Was ihm über die Enttäuschung hinweggeholfen hat, hat sich Benito inzwischen auf den Oberarm tätowieren lassen: Ukeireru. Ukeireru ist eine japanische Kunst der Akzeptanz, bei der es darum geht, die äusseren Umstände so zu akzeptieren, wie sie sind. «Um mit einer Situation umgehen zu können, ist es wichtig, sie erst einmal zu akzeptieren», erklärt Benito. Das ist manchmal leichter gesagt als getan. «Dann geht es darum, nach vorne zu schauen und sich auf das zu konzentrieren, was man beeinflussen kann.»

Eine Einstellung, die Benito im Laufe der Jahre lernen konnte und musste. Denn mit Rückschlägen kennt sich der Aarauer aus. Bereits 2016 riss ein Kreuzband und fiel er fast ein Jahr aus. Kurz nach seinem Comeback brach er sich den Mittelfuss und musste erneut pausieren. Oder 2021, als er seinen Vertrag bei Bordeaux auflöste, aber keinen neuen Verein fand und ein halbes Jahr arbeitslos war. Er habe gelernt, solche schwierigen Phasen «als Geschenk» anzunehmen. «Fussball bestimmt mein Leben, aber Fussball ist nicht alles in meinem Leben.» So genoss er es, in den Pausen mehr Zeit für Freunde und Familie zu haben.

Schon fast ein Berner geworden

Mit der japanischen Kultur setzt sich Benito auseinander, seit er 2014 zum ersten Mal ins Ausland wechselte (Benfica Lissabon) und plötzlich auf sich allein gestellt war. In Lebensphilosophien wie Ikigai oder eben Ukeireru findet er die nötige Ruhe und Gelassenheit im sonst so turbulenten Fussballerleben. Auch dank dieser Ausgeglichenheit ist er ein wichtiger und verlässlicher Leader bei den Bernern, die ihren Abwehrchef in der schwierigen Anfangsphase der Saison schmerzlich vermisst hatten.

Benito spielt mit Unterbruch seine siebte Saison bei YB, und es sollen noch mehr werden; der 32-Jährige hat seinen Vertrag kürzlich bis Sommer 2026 verlängert, mit Option auf ein weiteres Jahr. Der Aargauer fühlt sich in Bern sehr wohl, geht in seiner Freizeit gerne in der Aare baden oder ist auch mal am Gurten-Festival anzutreffen.

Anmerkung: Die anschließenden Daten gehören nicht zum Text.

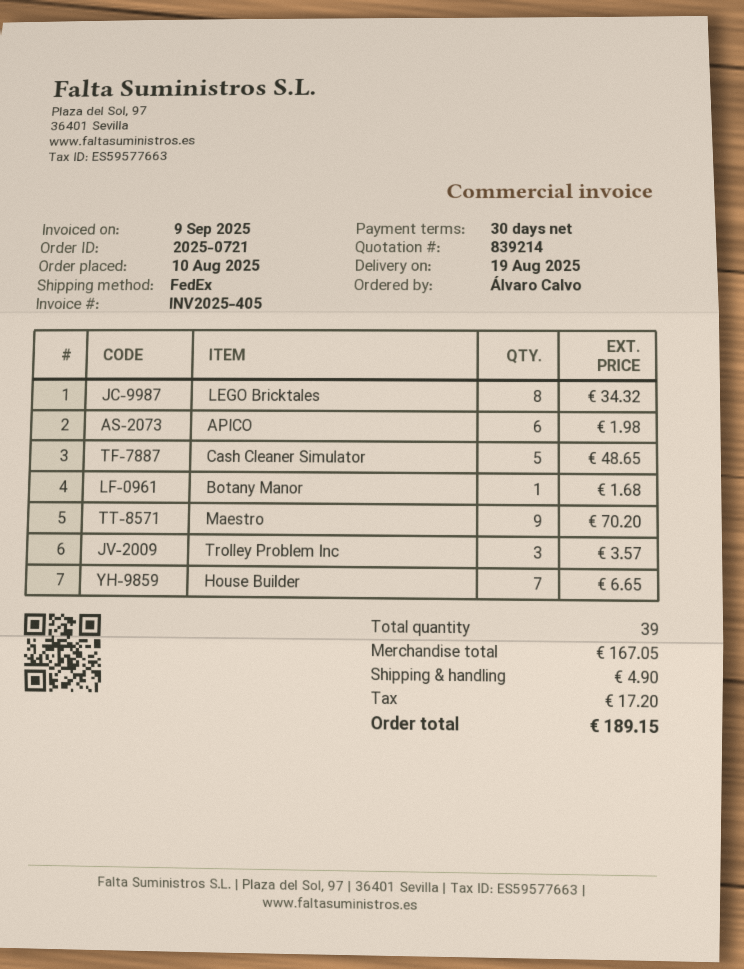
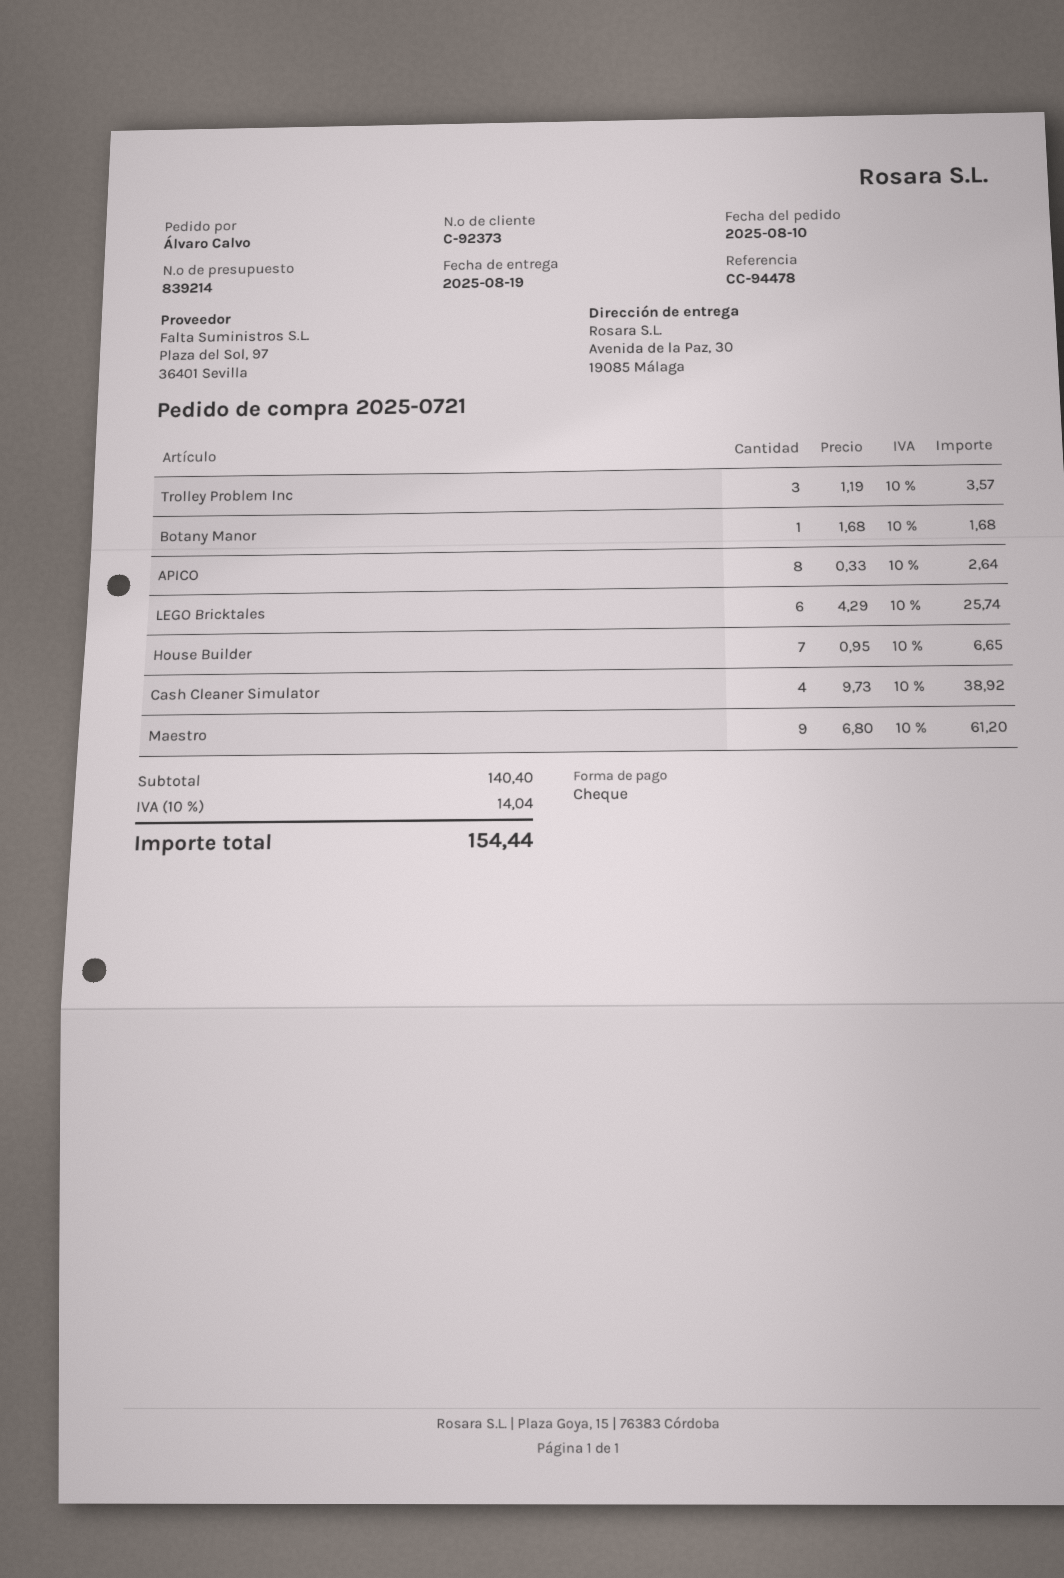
LEGO Bricktales: 8 for 34.32 -> 6 for 25.74
APICO: 6 for 1.98 -> 8 for 2.64
Cash Cleaner Simulator: 5 for 48.65 -> 4 for 38.92
Maestro: 9 for 70.20 -> 9 for 61.20
subtotal: 167.05 -> 140.40
shipping: 4.90 -> none
tax: 17.20 -> 14.04
total: 189.15 -> 154.44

Was danach kommt, weiss Benito noch nicht genau. Fussball ist sein Spezialgebiet, aber einen so zeitintensiven Job wie jetzt als Spieler, sprich Trainer, kann er sich derzeit nicht vorstellen. Und überhaupt lebt Benito lieber in der Gegenwart als in der Zukunft. Auch wenn die Gegenwart statt einer Reise nach Barcelona wieder einen «Tag eins seiner Rückkehr» bereithält.